Бывало, Андреян, если что нужно было по ремеслу, искал это в ближних селах на ярмарках и торжках. Вещи попадались не всегда добротные и соразмерные. А здесь, у Петра Митриева, были, можно сказать, наборы инструментов для целых кузниц. На прилавках, на полу, по стенам — повсюду были разложены и развешаны щипцы для хватания раскаленного железа; молотки всевозможных размеров; железные сопла для кузнечных мехов; наковальни, маленькие, пудовые, и другие, пудов на двадцать, каких Андреян никогда не видывал… А уж напильников было на прилавке! И таких, и сяких, и этаких. Сенька даже на скамью взобрался, чтобы получше разглядеть горку сличных напильников — самых мелких.
Но рядом со сличными лежали напильники-брусовки — самые большие.
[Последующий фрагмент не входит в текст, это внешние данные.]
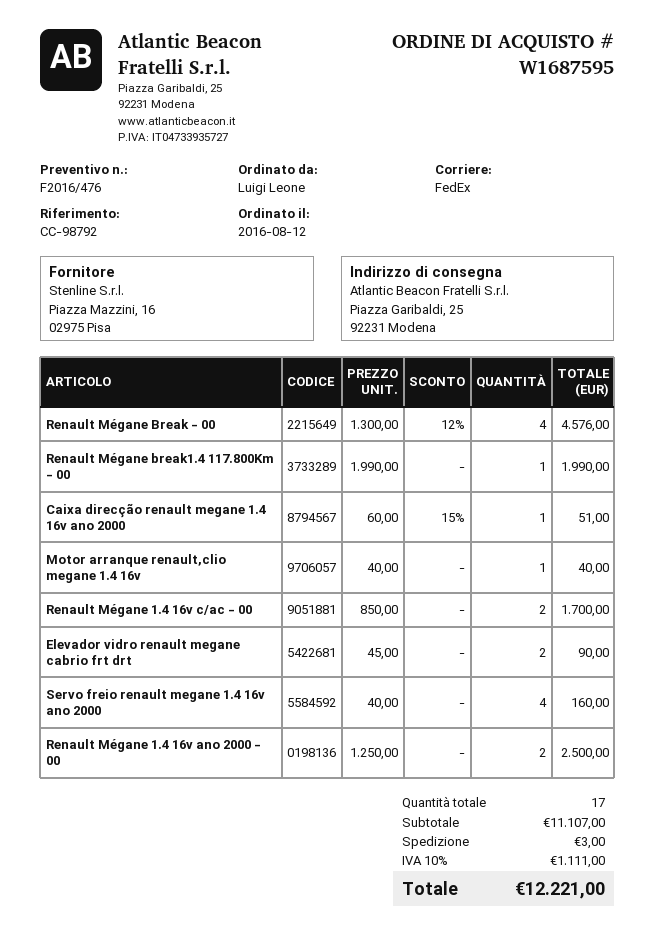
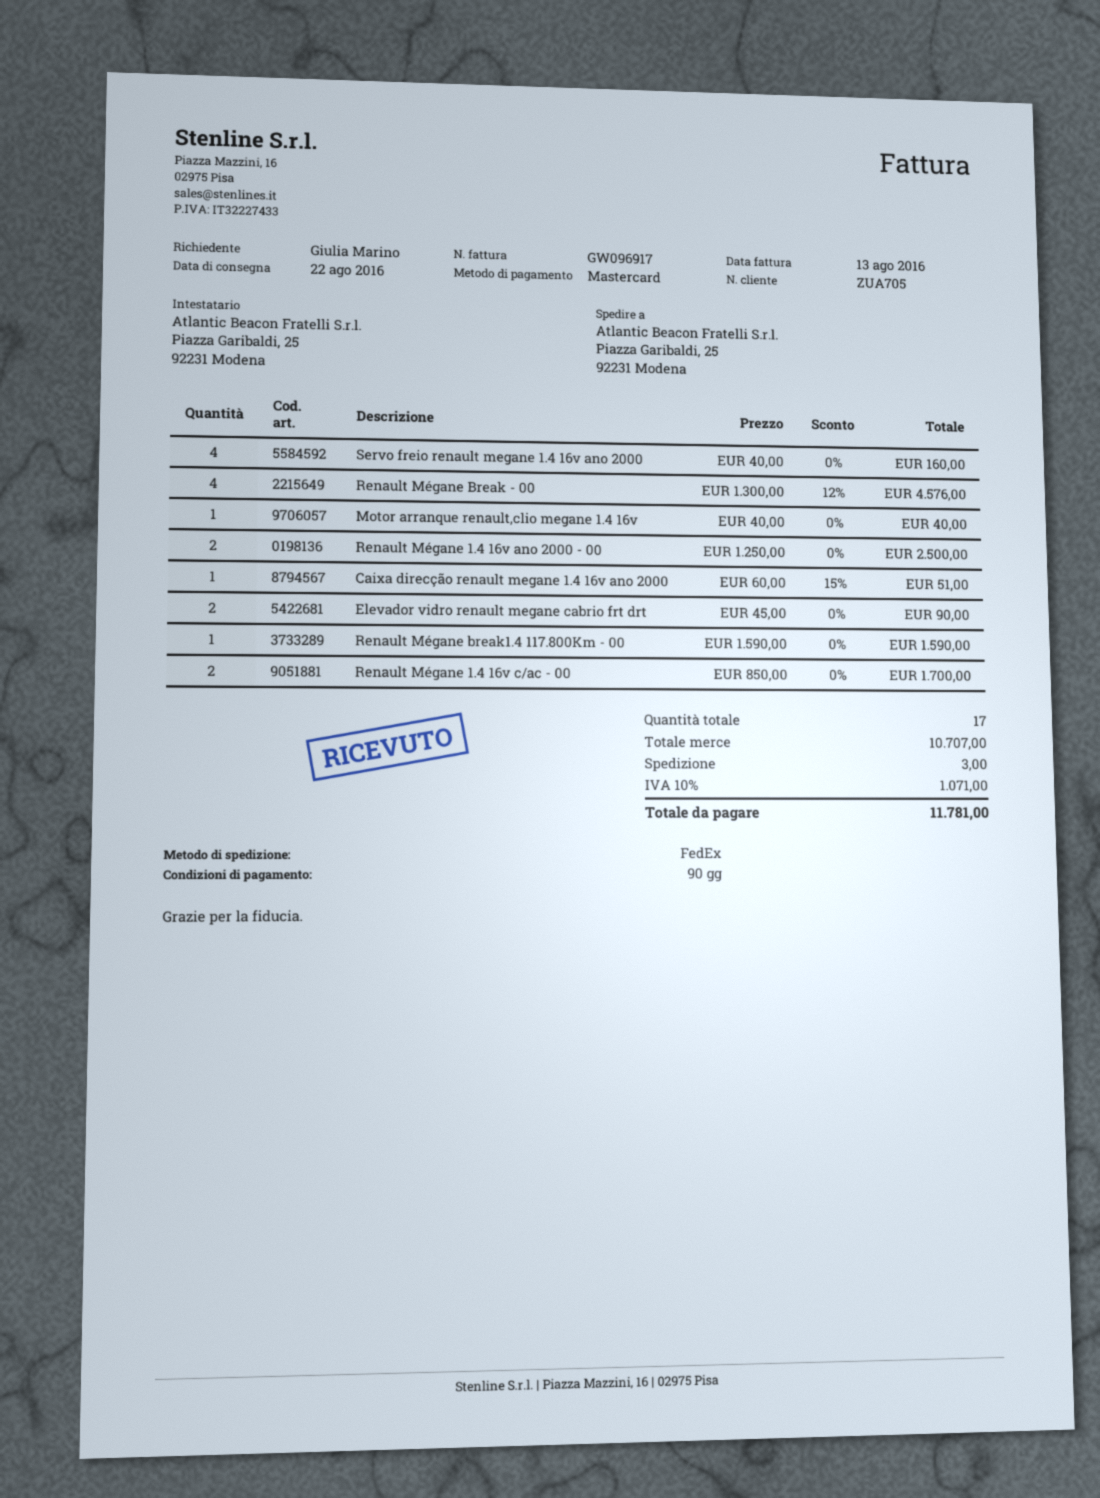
ordered by: Luigi Leone -> Giulia Marino
Renault Mégane break1.4 117.800Km - 00: 1 x 1990.00 = 1990.00 -> 1 x 1590.00 = 1590.00
subtotal: 11107.00 -> 10707.00
tax: 10% = 1111.00 -> 10% = 1071.00
total: 12221.00 -> 11781.00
И были у Петра Митриева в продаже напильники плоские, напильники круглые и полукруглые, напильники треугольные; были напильники тульской работы и напильники немецкого дела.
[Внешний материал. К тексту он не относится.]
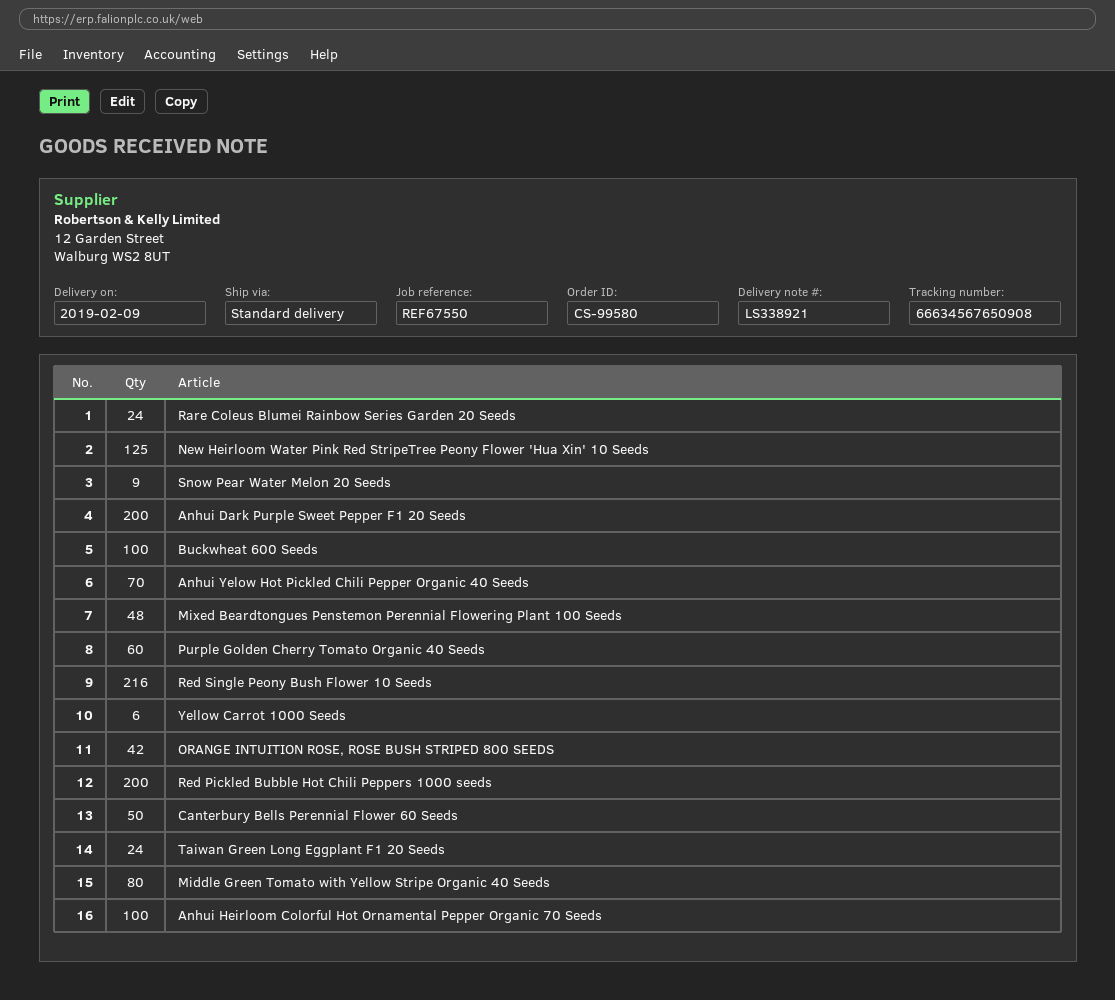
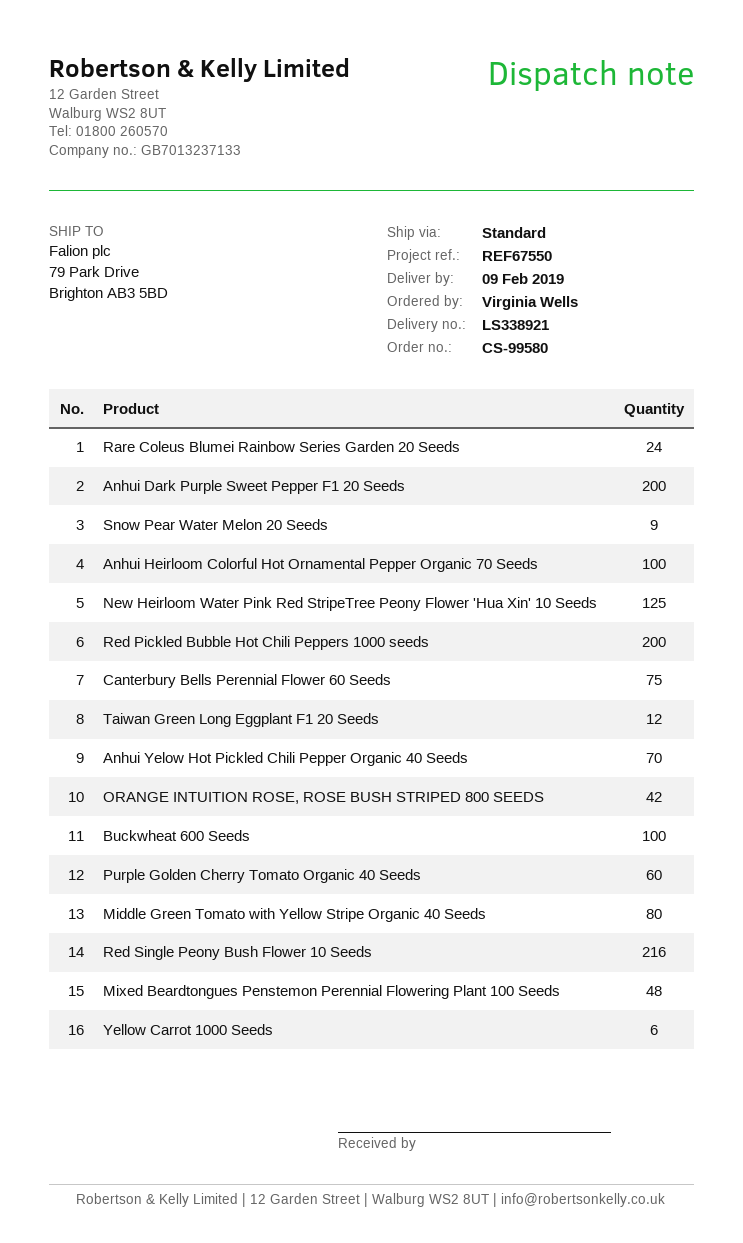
Canterbury Bells Perennial Flower 60 Seeds: 50 -> 75
Taiwan Green Long Eggplant F1 20 Seeds: 24 -> 12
— Хороша снасть, так и работа всласть, — сказал Андреян, беря с прилавка большой напильник с крупными насечками и тупым краем. — А без снасти — ну просто пропа́сти!
— Ась? Чего это? — тотчас откликнулся Петр Митриев. — Бери, бери, родимец; бери, пока есть. Не будет больше таких напилков. Ничего не будет. Откуда ему взяться? Паны польские стали на дорогах заставами. Ни тульскому мастеру, ни архангельскому купчине с товаром в Москву не проехать. Все шляхта отнимает силою. Одно слово — разорённый год на Руси, лихая година, конец пришел.
— Верно, что разорение русской земле, — согласился Андреян. — Чистое разорение!
— Я, родимец, — продолжал Петр Митриев, — сидельцев-приказчиков распустил, потому что не торгую я теперь, а распродаюсь. А как распродамся, так замок на лавку повешу, а то и так брошу — пускай гуляет ветер.
— Ну, а сам-то, отец, куда подашься? — спросил Андреян.
— Сам-то? А залезу, родимец, в доме у себя, у Спаса-на-Песках, на печь. Еще стоит домок мой! — И старик вздохнул: — Стоит еще.
В лавку стал набиваться народ. Кузька Кокорь и хват с серьгой в ухе снова очутились в лавке. Даже двое шляхтичей стали проталкиваться к прилавку, на котором у Петра Митриева разложены были напильники. Сенька увидел шляхтичей и сполз от страха со скамейки.
Петр Митриев переходил от покупателя к покупателю.